Reducing Inefficiency Period While Migrating to Object-Oriented Enterprise Architecture

By Rob Byrd, Chief Enterprise Architect

Introduction
Eliminating Barriers to Progress
Personal Experience
Training, Mentoring, and Certification Contributes to Retention
Conclusion


Introduction

Many organizations desire the improved efficiencies achieved by the introduction of new and improved methods, processes, and tools. Frequently, however, organizations are unwilling or unable to burden the loss in productivity and efficiency experienced when new approaches are initially introduced to the organization - this is particularly true when the approach involves highly technical and complex processes. The figure below shows the relationship of efficiency and time when new ideas and concepts are introduced into an organization while increasing significantly over time. Resistance further burdens these principles because many people have a natural fear of change in processes and procedures when they are already comfortable and proficient with the existing process. Senior team members can be particularly resistant because many technically complex ideas and principals require a reeducation, which may threaten their sense of expertise.

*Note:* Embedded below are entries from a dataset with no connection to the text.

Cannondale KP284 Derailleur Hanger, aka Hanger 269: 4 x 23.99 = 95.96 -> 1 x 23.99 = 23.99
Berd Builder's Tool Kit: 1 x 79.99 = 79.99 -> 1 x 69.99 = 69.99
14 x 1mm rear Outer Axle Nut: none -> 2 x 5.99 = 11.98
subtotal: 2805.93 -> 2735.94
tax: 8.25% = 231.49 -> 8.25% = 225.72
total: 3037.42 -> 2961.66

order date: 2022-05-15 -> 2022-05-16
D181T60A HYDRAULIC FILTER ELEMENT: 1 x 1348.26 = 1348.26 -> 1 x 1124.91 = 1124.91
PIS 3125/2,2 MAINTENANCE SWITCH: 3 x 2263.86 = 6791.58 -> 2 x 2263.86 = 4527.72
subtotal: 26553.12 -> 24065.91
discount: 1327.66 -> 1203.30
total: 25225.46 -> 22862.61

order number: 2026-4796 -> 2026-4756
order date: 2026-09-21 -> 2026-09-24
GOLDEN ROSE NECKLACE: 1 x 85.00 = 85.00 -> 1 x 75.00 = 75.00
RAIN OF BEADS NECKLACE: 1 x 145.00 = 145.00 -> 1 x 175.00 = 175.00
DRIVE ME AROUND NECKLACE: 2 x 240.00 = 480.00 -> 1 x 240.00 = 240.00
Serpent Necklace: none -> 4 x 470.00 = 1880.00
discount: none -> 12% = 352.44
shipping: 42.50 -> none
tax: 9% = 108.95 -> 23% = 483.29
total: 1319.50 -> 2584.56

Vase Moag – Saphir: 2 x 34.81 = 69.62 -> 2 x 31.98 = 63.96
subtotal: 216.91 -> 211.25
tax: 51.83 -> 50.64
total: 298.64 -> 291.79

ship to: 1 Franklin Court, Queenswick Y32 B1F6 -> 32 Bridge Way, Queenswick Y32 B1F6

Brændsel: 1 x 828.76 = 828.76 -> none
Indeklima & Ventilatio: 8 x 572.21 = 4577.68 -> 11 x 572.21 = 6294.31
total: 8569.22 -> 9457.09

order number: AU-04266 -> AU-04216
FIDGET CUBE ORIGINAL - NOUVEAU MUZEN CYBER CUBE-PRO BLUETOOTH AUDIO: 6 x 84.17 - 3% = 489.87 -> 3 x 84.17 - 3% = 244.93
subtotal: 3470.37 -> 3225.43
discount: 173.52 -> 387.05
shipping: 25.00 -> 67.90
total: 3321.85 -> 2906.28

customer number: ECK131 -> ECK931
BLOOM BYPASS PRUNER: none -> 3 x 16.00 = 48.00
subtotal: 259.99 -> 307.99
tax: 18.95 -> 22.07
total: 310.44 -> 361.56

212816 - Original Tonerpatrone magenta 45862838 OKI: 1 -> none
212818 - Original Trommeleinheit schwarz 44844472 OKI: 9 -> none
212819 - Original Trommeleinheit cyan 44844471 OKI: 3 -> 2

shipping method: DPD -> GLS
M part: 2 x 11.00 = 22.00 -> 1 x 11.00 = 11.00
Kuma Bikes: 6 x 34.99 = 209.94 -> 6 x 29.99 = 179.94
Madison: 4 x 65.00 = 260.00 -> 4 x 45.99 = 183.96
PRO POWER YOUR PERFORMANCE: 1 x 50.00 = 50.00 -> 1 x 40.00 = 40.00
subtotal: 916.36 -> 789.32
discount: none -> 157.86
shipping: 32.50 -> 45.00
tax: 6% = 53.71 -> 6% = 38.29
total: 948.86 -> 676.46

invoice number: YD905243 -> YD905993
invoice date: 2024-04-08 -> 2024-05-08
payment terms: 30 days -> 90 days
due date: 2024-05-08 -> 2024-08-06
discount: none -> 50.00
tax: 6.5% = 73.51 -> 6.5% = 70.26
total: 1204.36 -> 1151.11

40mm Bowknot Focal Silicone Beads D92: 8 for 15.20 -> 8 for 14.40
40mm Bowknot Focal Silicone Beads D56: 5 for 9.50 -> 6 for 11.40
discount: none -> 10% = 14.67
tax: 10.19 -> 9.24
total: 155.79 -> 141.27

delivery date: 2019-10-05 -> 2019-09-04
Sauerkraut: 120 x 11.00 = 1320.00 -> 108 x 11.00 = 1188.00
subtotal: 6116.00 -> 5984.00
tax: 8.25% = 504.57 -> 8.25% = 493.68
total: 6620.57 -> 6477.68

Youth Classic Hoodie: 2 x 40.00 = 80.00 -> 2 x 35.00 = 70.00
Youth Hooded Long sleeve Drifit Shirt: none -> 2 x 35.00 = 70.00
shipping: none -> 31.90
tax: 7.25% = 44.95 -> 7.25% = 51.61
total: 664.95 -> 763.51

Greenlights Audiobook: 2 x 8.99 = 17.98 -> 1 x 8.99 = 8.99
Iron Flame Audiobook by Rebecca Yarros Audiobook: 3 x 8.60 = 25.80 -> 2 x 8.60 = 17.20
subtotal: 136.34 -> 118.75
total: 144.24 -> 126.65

Efficiency Measures When Introducing New Approach

A recent Garner Report, Pattern-Based Strategy Will Have a Profound Impact on the Practice of Enterprise Architecture, indicated a need to go back to school and learn something new as a way to eliminate silos and linear thinking in the organization. The Garner Report states, "The creation and operation of cross-functional teams is critical to the organization's ability to deal effectively with the degree and complexity of change. These teams are necessary for understanding and addressing the requirements of a networked enterprise. The formation of high performing teams requires a profound understanding of the "people aspect" of the enterprise from a functional and organizational perspective. Enterprise architects must finally recognize the importance of this aspect and embrace leadership and facilitation skills." As a result, organizations must directly address the people barriers that prevent progress to new principles.

The Garner Report also states, "Enterprise architects must now recognize that they need to perfect some new skills to enable them to effectively contribute to the increasingly complex organizations in which they find themselves. Failure to recognize this important aspect will hinder enterprise architecture (EA) program success and enterprise architects in this new business environment." Many organizations find themselves at this cross-road and there are ways to decrease the reduced efficiency period when new ideas and principles are introduced into the organization.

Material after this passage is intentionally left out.